FIG. 1 is a sectional view of a lens according to a numerical example 1 of the present invention.

FIG. 2 is an aberration diagram at a wide angle end and a telephoto end according to Numerical Embodiment 1 of the present invention.

FIG. 3 is a sectional view of a lens according to a numerical example 2 of the present invention.

FIG. 4 is an aberration diagram at a wide angle end and a telephoto end according to Numerical Example 2 of the present invention.

FIG. 5 is a sectional view of a lens according to a numerical example 3 of the present invention.

FIG. 6 is an aberration diagram at a wide angle end and a telephoto end according to Numerical Embodiment 3 of the present invention.

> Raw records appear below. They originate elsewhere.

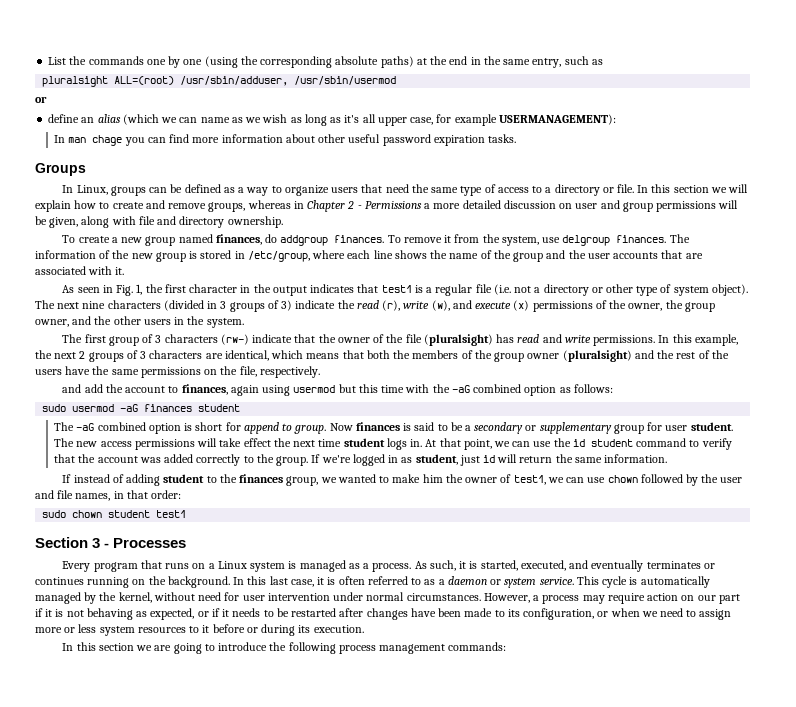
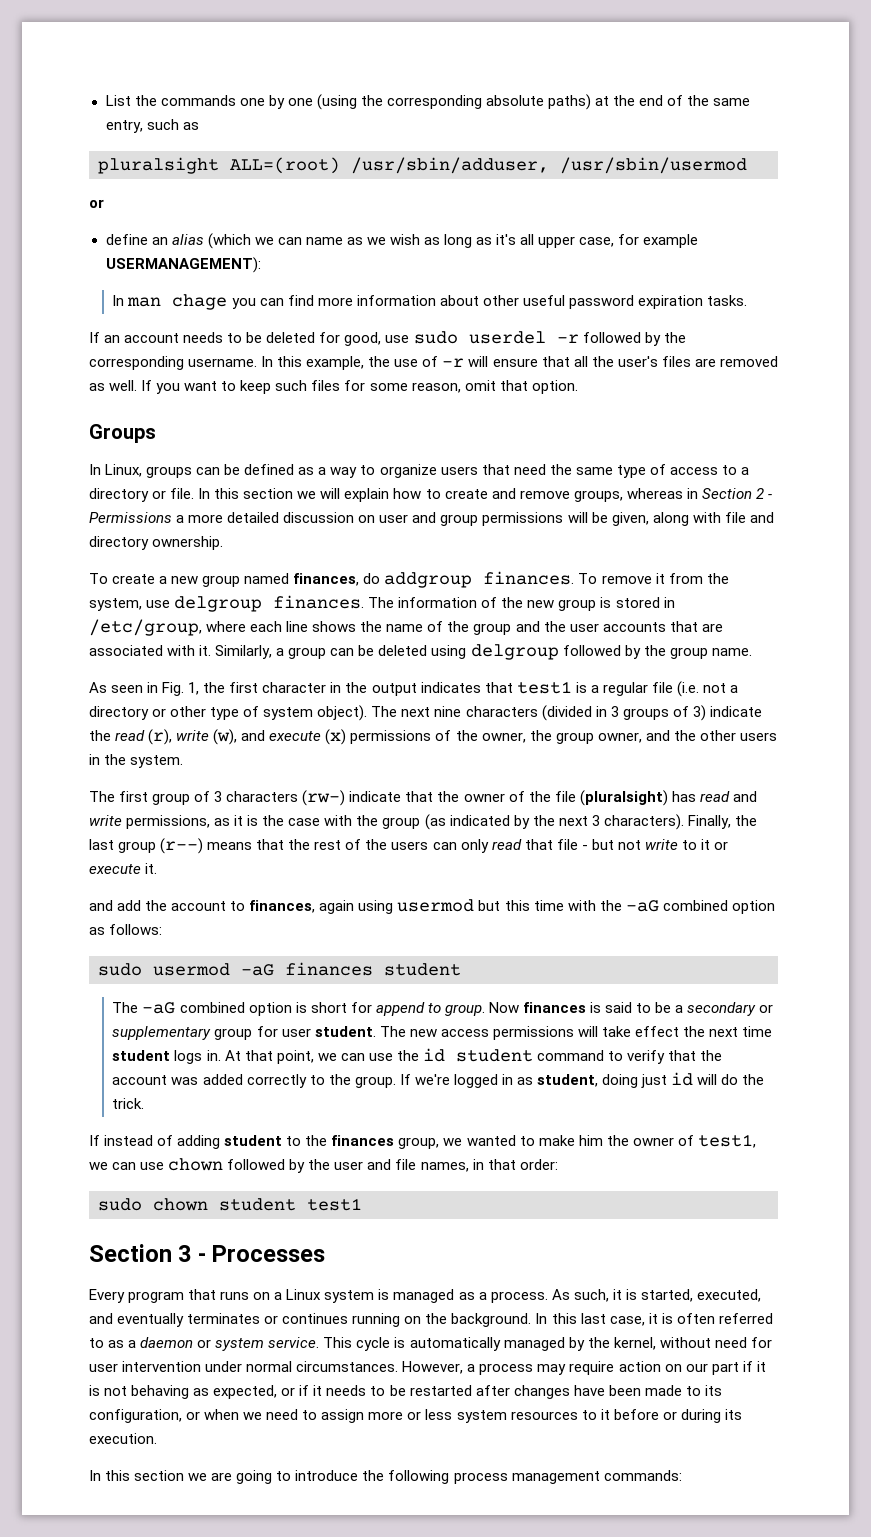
- List the commands one by one (using the corresponding absolute paths) at the end in the same entry, such as
+ List the commands one by one (using the corresponding absolute paths) at the end of the same entry, such as
+ If an account needs to be deleted for good, use sudo userdel -r followed by the corresponding username. In this example, the use of -r will ensure that all the user's files are removed as well. If you want to keep such files for some reason, omit that option.
- In this section we will explain how to create and remove groups, whereas in Chapter 2 - Permissions a more detailed discussion on user and group permissions will be given, along with file and directory ownership.
+ In this section we will explain how to create and remove groups, whereas in Section 2 - Permissions a more detailed discussion on user and group permissions will be given, along with file and directory ownership.
+ Similarly, a group can be deleted using delgroup followed by the group name.
- The first group of 3 characters (rw-) indicate that the owner of the file (pluralsight) has read and write permissions. In this example, the next 2 groups of 3 characters are identical, which means that both the members of the group owner (pluralsight) and the rest of the users have the same permissions on the file, respectively.
+ The first group of 3 characters (rw-) indicate that the owner of the file (pluralsight) has read and write permissions, as it is the case with the group (as indicated by the next 3 characters). Finally, the last group (r--) means that the rest of the users can only read that file - but not write to it or execute it.
- If we're logged in as student, just id will return the same information.
+ If we're logged in as student, doing just id will do the trick.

FIG. 7 is a sectional view of a lens according to a numerical example 4 of the present invention.

FIG. 8 is an aberration diagram at a wide angle end and a telephoto end according to Numerical Embodiment 4 of the present invention.

[Explanation of symbols]

 L1 First group L2 Second group L3 Third group L4 Fourth group KP Variable vertex angle prism 11, 12 Transparent substrate 14 Transparent liquid 13 Bellows part SP stop IP Image plane d d-line g g-line ΔM Meridional image plane ΔS sagittal image Surface G Glass plate

Claims (6)

[Claims] A variable power optical system having a variable power lens group on the object side of the stop, wherein a variable apex angle prism is provided near the stop, and a prism apex angle of the variable apex angle prism is set. A variable vertex angle prism having at least one aspherical surface when correcting the image blurring of a photographed image caused when the variable power optical system is tilted by changing the angle. Variable power optical system having 2. The variable apex angle prism has one of an incident surface and an exit surface fixed, and the other surface is rotated to change the prism apex angle, and the aspheric surface is fixed. 2. The variable power optical system according to claim 1, wherein the variable power optical system is provided on a surface. 3. A first group of positive refractive power, a second group of negative refractive power, a stop, a third group of positive refractive power, and a fourth group of positive refractive power in order from the object side. A lens unit and a variable apex angle prism in the vicinity of the stop; moving the second unit to the image plane side to perform zooming from the wide-angle end to the telephoto end; The fourth group is moved and corrected, and the fourth group is corrected.
A variable power optical system that performs focusing by moving a group,
By changing the prism apex angle of the variable apex angle prism, the variable apex angle prism has at least 1
A variable power optical system having an anti-vibration function characterized by having two aspheric surfaces. 4. The variable power optical system according to claim 3, wherein the variable apex angle prism is provided on the image plane side of the third lens unit. 5. The first group includes three lenses: a negative meniscus lens having a convex surface facing the object side, a positive lens having both lens surfaces convex, and a positive meniscus lens having a convex surface facing the object side. The second group includes a meniscus negative lens having a convex surface facing the object side, a negative lens having both lens surfaces concave, and a meniscus positive lens having a convex surface facing the object side.
The third group is composed of a positive lens having both lens surfaces convex, and the fourth group is composed of a meniscus negative lens having a convex surface facing the object side and a positive lens having both lens surfaces convex. 5. The variable power optical system according to claim 3, wherein the variable power optical system comprises a lens. 6. When the focal length of the i-th lens unit is Fi, and the focal lengths at the wide-angle end and the telephoto end of the entire system are FW and FT, respectively. 6. A variable power optical system having an anti-vibration function according to claim 3, wherein the following condition is satisfied.